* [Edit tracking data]
┌────────

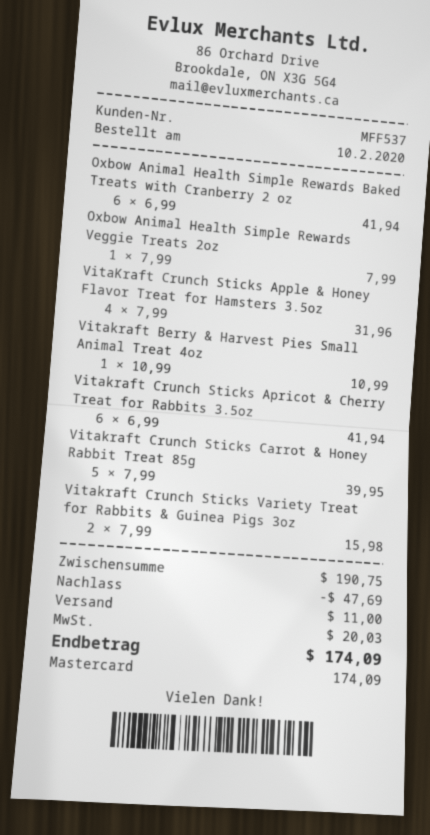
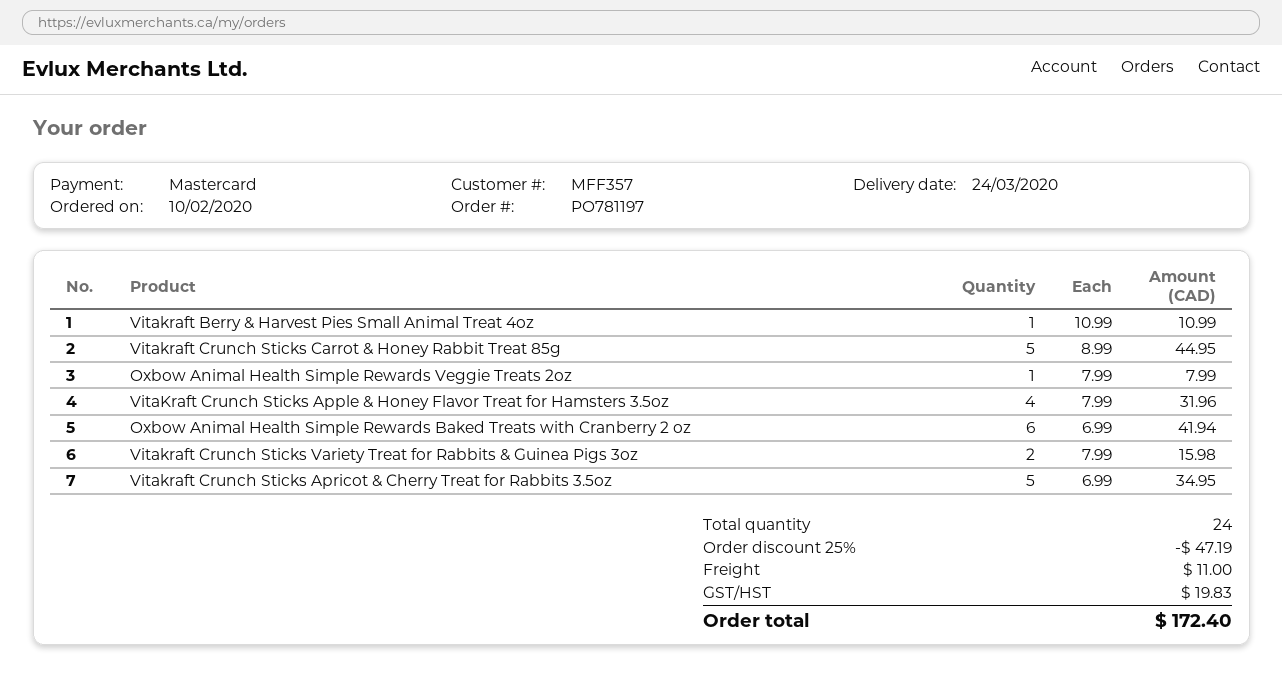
customer number: MFF537 -> MFF357
Vitakraft Crunch Sticks Apricot & Cherry Treat for Rabbits 3.5oz: 6 x 6.99 = 41.94 -> 5 x 6.99 = 34.95
Vitakraft Crunch Sticks Carrot & Honey Rabbit Treat 85g: 5 x 7.99 = 39.95 -> 5 x 8.99 = 44.95
discount: 47.69 -> 47.19
tax: 20.03 -> 19.83
total: 174.09 -> 172.40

└────────

* [Exercise description] All lines from the one with "Vitakraft Crunch Sticks Carrot" onward to the end of the records above should be repeated exactly, and only those lines.

* [Result of this task]
Vitakraft Crunch Sticks Carrot & Honey Rabbit Treat 85g: 5 x 7.99 = 39.95 -> 5 x 8.99 = 44.95
discount: 47.69 -> 47.19
tax: 20.03 -> 19.83
total: 174.09 -> 172.40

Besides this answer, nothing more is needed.